About this exercise:
Your answer should be each line of the entries that contains the word "spacing", copied in full.

Information:
┏━━

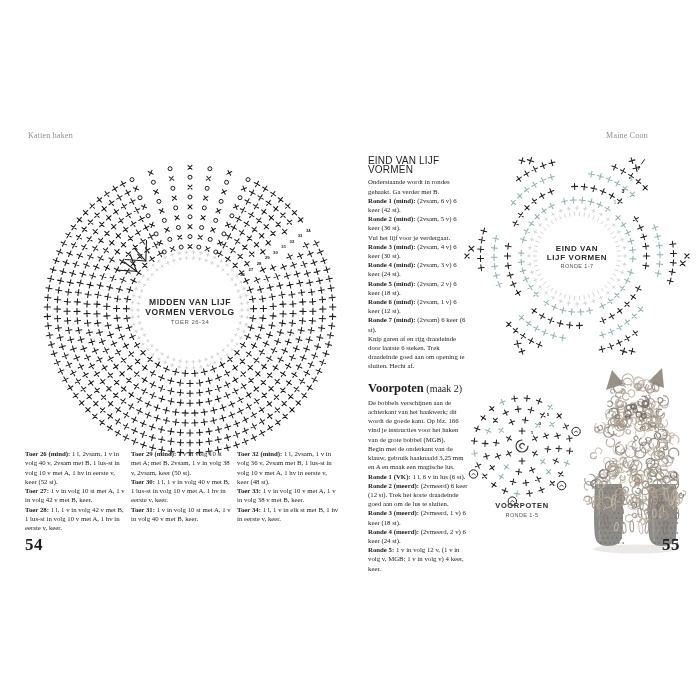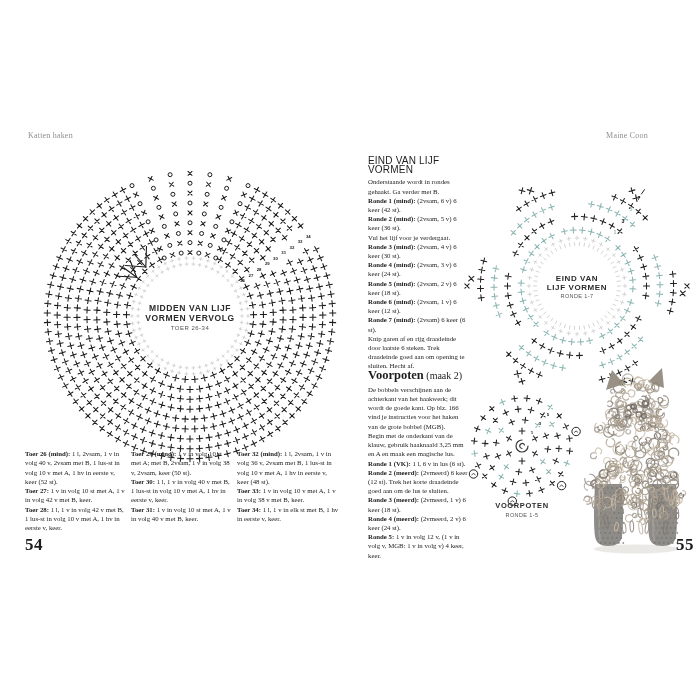--- a/index.html
+++ b/index.html
@@ -14,7 +14,7 @@
   #pg-right{left:676px;top:535px}
   .svgbox{position:absolute}
   #left-diagram-box{left:15px;top:166px}
-  #flower-box{left:455px;top:164px}
+  #flower-box{left:455px;top:134px}
   #paw-box{left:452px;top:388px}
   #cat-box{left:572px;top:366px}
   .col{position:absolute;top:449px;width:102px;font-size:6.8px;line-height:9.3px}

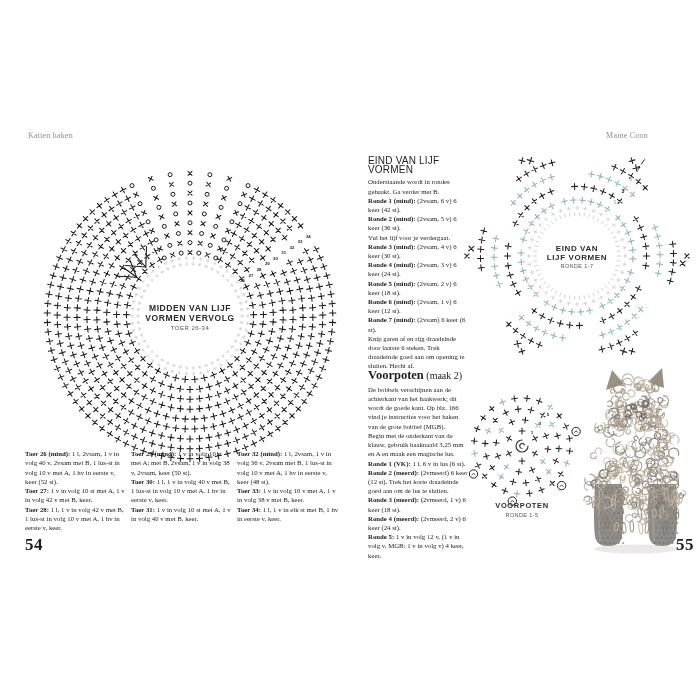--- a/index.html
+++ b/index.html
@@ -13,7 +13,7 @@
   #pg-left{left:25px;top:535px}
   #pg-right{left:676px;top:535px}
   .svgbox{position:absolute}
-  #left-diagram-box{left:15px;top:166px}
+  #left-diagram-box{left:15px;top:160px}
   #flower-box{left:455px;top:134px}
   #paw-box{left:452px;top:388px}
   #cat-box{left:572px;top:366px}

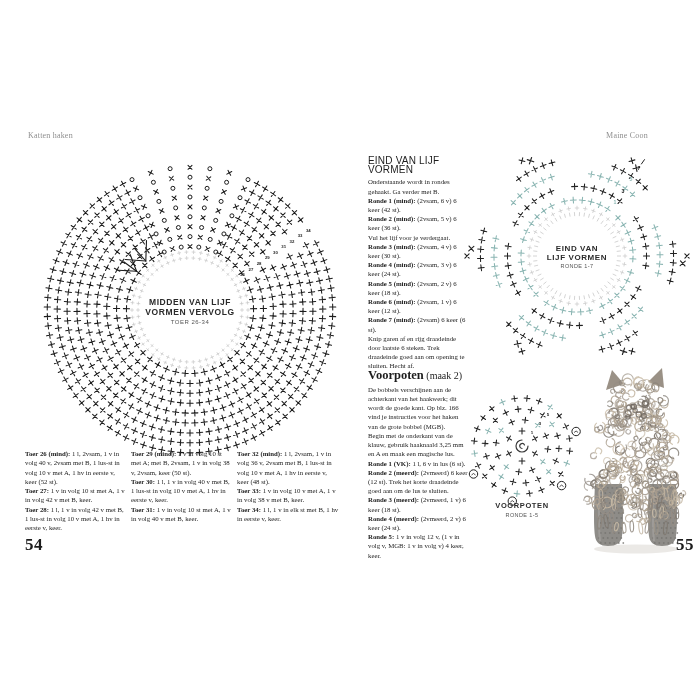--- a/index.html
+++ b/index.html
@@ -23,7 +23,7 @@
   .rp{position:absolute;left:368px;top:156px;width:101px;font-size:6.8px;line-height:9.2px}
   .sec-title{font-family:"Liberation Sans",sans-serif;font-weight:normal;font-size:10px;
     letter-spacing:.2px;margin-bottom:3px}
-  .vp-title{font-size:12.5px;font-weight:bold;margin-top:0;margin-bottom:5px}
+  .vp-title{font-size:12.5px;font-weight:bold;margin-top:13px;margin-bottom:5px}
   .vp-suffix{font-weight:normal;font-size:10px}
   svg text{font-family:"Liberation Sans",sans-serif}
   .ctr1{font-weight:bold;letter-spacing:.6px;fill:#2b2b2b}

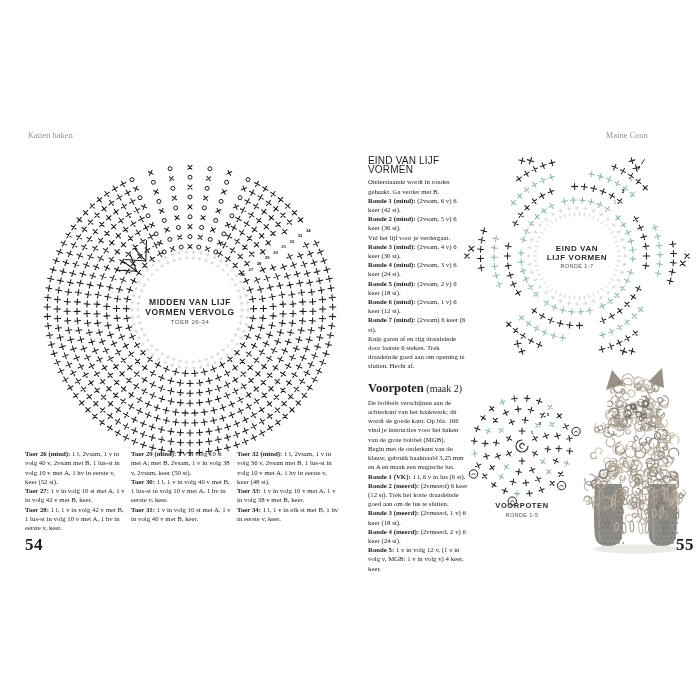--- a/index.html
+++ b/index.html
@@ -11,7 +11,7 @@
   #head-right{left:597px;top:131px;width:60px;text-align:center}
   .pagenum{position:absolute;font-size:17px;font-weight:bold;letter-spacing:.5px}
   #pg-left{left:25px;top:535px}
-  #pg-right{left:676px;top:535px}
+  #pg-right{left:662px;top:535px}
   .svgbox{position:absolute}
   #left-diagram-box{left:15px;top:160px}
   #flower-box{left:455px;top:134px}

┗━━

Solution to the problem:
     letter-spacing:.2px;margin-bottom:3px}
   .ctr1{font-weight:bold;letter-spacing:.6px;fill:#2b2b2b}
   .pagenum{position:absolute;font-size:17px;font-weight:bold;letter-spacing:.5px}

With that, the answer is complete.